Dumping needs to be done at least once a day (for copying as well as
archiving it), while restoring to two other databases will be done twice a
day. The dump is currently only 80 MB which I consider as very small (the
expected growth of the database will be 20-30 MB a day later). Currently
the database has just 6 tables whith 2 tables beeing responsible for 95% of
the database size.

So...the dump in the above format needs some 14 minutes, the restore 10
minutes. This seems to be very slow as it means something like 100K/sec for
dumping and restoring. The drive is cappable of 40 Meg/seconds, so thats
not the bottleneck ,-) Anyhow postmaster and pg_dump seem to max out the
CPU cycles as it's running at nearly 100% while dumping and restoring. But
I frighten the day when the database grows >1Gig as it would take then
hours to complete which is not acceptable to me.

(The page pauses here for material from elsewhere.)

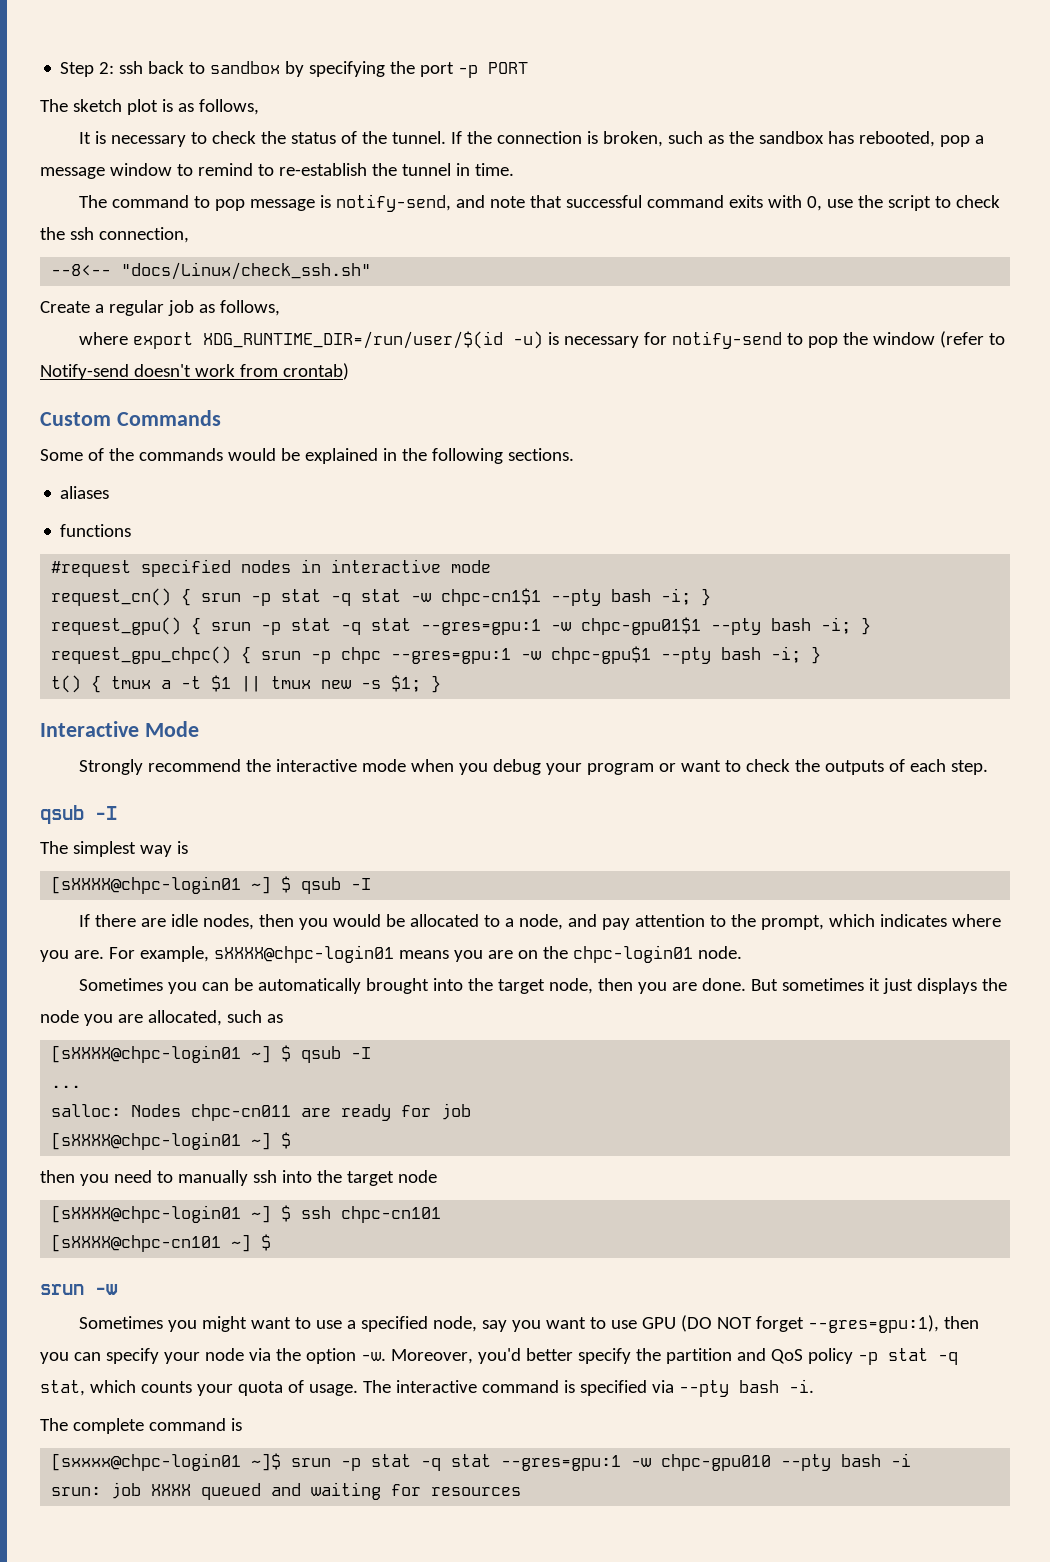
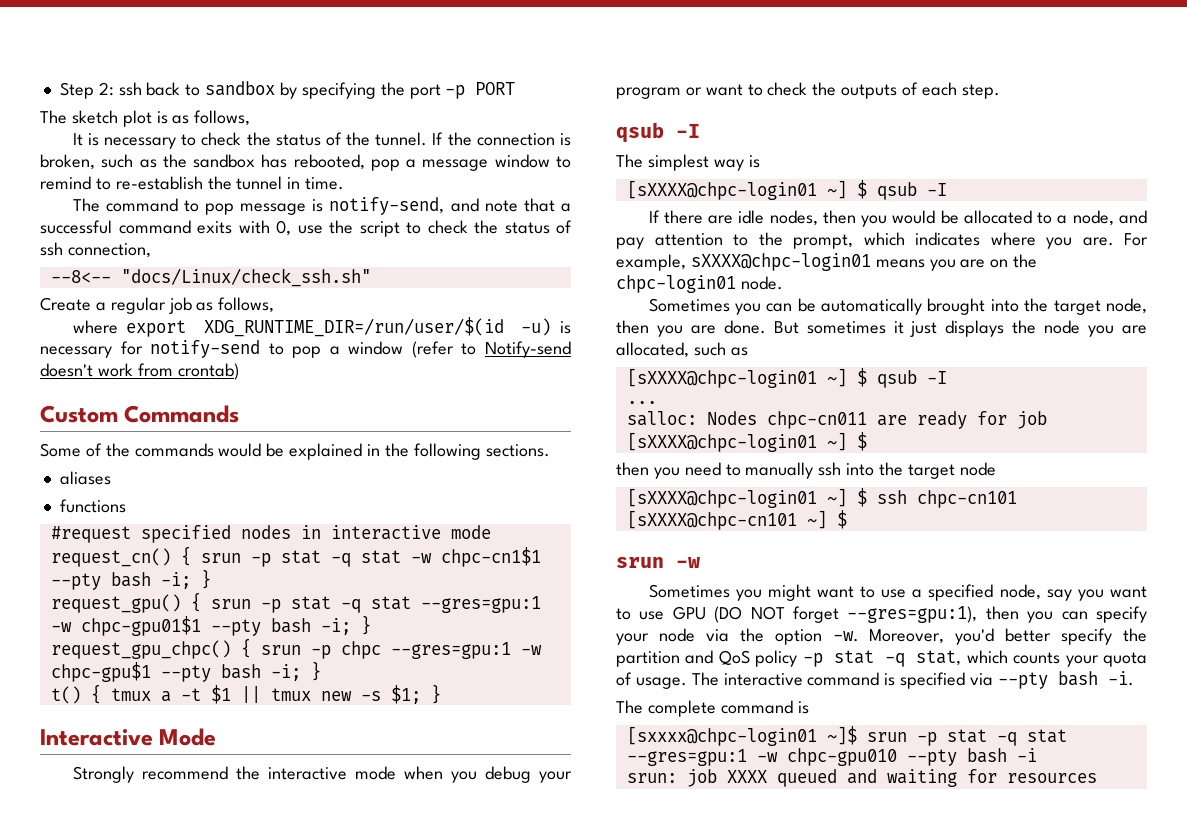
- The command to pop message is notify-send, and note that successful command exits with 0, use the script to check the ssh connection,
+ The command to pop message is notify-send, and note that a successful command exits with 0, use the script to check the status of ssh connection,
- where export XDG_RUNTIME_DIR=/run/user/$(id -u) is necessary for notify-send to pop the window (refer to Notify-send doesn't work from crontab)
+ where export XDG_RUNTIME_DIR=/run/user/$(id -u) is necessary for notify-send to pop a window (refer to Notify-send doesn't work from crontab)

My main memory settings are:

shared_buffers = 30000
sort_mem = 1000
vacuum_mem = 16384
What is the best starting point to look at? I'm sure I'm doing something
badly wrong but neither the docs nor some older mails from this group seem
to offer a hint to me.

Thanks a lot,
Soeren Gerlach

---------------------------(end of broadcast)---------------------------
TIP 3: if posting/reading through Usenet, please send an appropriate
subscribe-nomail command to ma*******@postgresql.org so that your
message can get through to the mailing list cleanly

Nov 23 '05 #1

Subscribe Post Reply

11248

Richard Huxton

Soeren Gerlach wrote:

Dumping needs to be done at least once a day (for copying as well as
archiving it), while restoring to two other databases will be done twice a
day. The dump is currently only 80 MB which I consider as very small (the
expected growth of the database will be 20-30 MB a day later). Currently
the database has just 6 tables whith 2 tables beeing responsible for 95% of
the database size.

So...the dump in the above format needs some 14 minutes, the restore 10
minutes. This seems to be very slow as it means something like 100K/sec for
dumping and restoring. The drive is cappable of 40 Meg/seconds, so thats
not the bottleneck ,-) Anyhow postmaster and pg_dump seem to max out the
CPU cycles as it's running at nearly 100% while dumping and restoring. But
I frighten the day when the database grows >1Gig as it would take then
hours to complete which is not acceptable to me.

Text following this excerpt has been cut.